Task requirements —
Output only the lines below that start at the line containing "[150,158,231,178] Eamples ->" and end at the line containing "[178,552,329,570] [144,585,277,603] Resettable", with both ends kept.

** Opening Entries shown block **

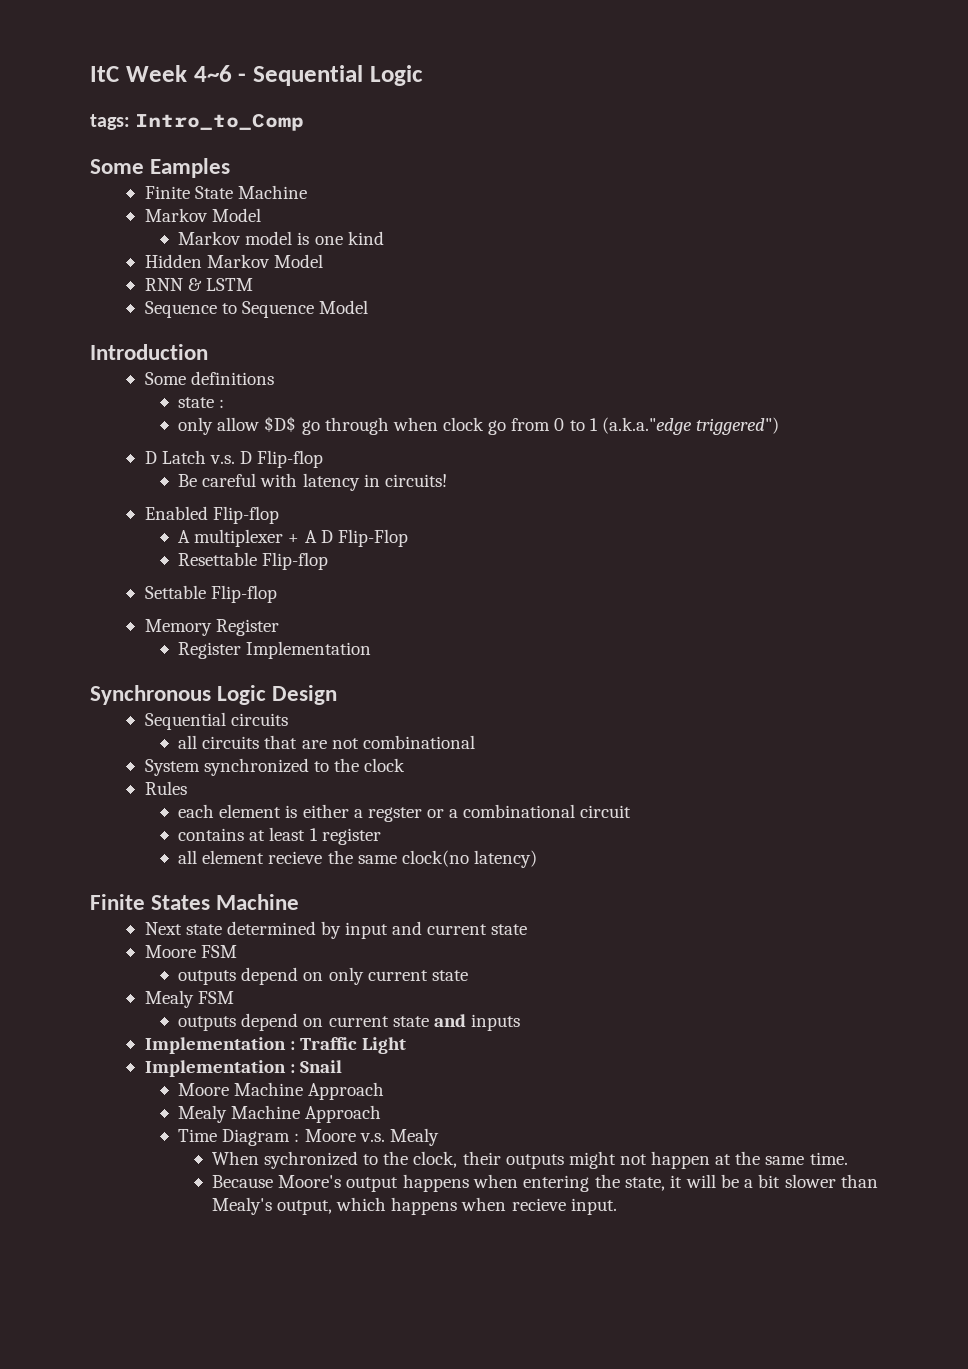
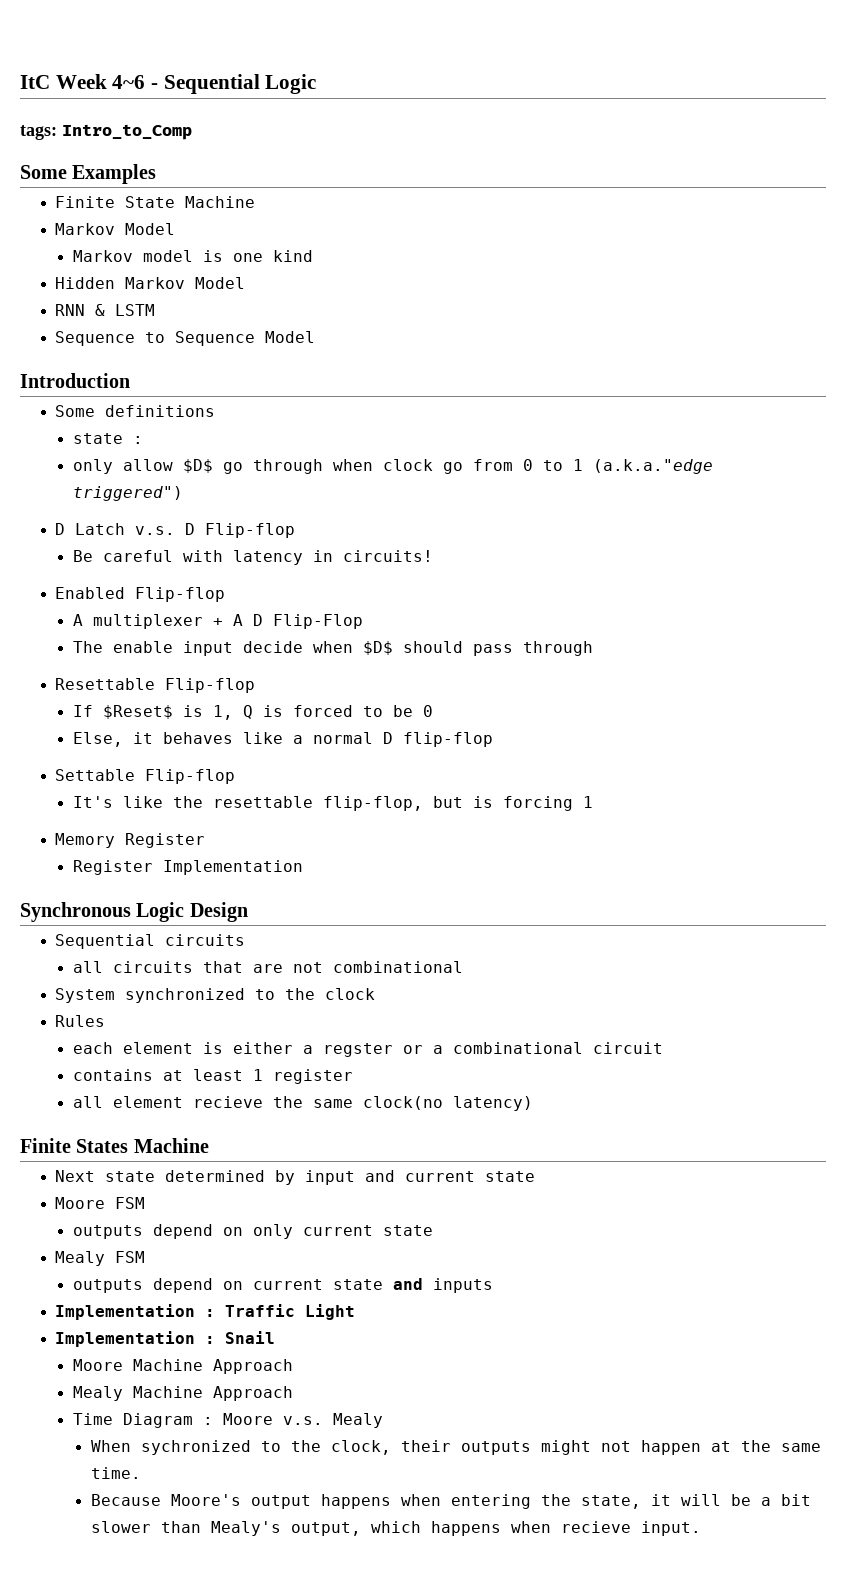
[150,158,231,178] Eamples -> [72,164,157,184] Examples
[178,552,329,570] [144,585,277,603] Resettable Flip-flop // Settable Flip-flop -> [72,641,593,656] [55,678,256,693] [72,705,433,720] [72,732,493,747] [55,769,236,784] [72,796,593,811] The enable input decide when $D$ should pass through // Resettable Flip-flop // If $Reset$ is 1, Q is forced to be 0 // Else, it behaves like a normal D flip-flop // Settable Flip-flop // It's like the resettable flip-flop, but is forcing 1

** Closing Entries shown block **
** Opening Entries shown block **

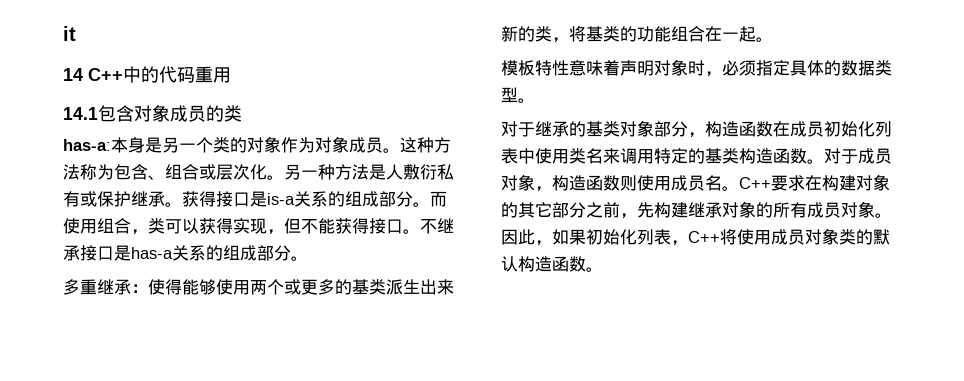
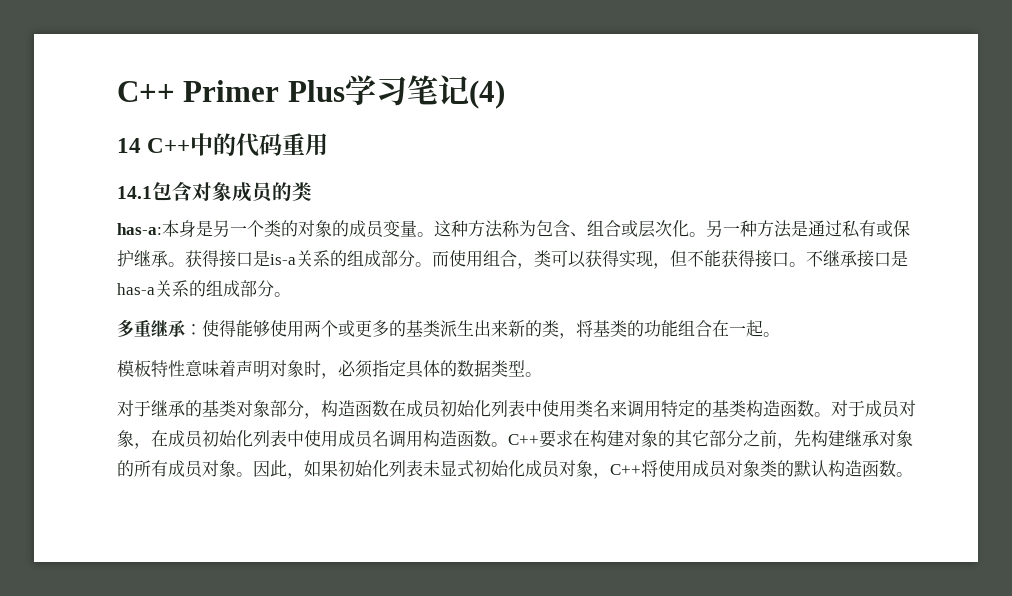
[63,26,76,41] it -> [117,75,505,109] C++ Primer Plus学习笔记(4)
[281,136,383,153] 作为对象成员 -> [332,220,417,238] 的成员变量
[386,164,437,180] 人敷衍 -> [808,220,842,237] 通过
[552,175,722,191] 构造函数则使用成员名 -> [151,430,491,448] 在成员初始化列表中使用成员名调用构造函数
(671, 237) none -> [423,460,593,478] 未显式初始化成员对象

** Closing Entries shown block **

Solution for this task —
[150,158,231,178] Eamples -> [72,164,157,184] Examples
[178,552,329,570] [144,585,277,603] Resettable Flip-flop // Settable Flip-flop -> [72,641,593,656] [55,678,256,693] [72,705,433,720] [72,732,493,747] [55,769,236,784] [72,796,593,811] The enable input decide when $D$ should pass through // Resettable Flip-flop // If $Reset$ is 1, Q is forced to be 0 // Else, it behaves like a normal D flip-flop // Settable Flip-flop // It's like the resettable flip-flop, but is forcing 1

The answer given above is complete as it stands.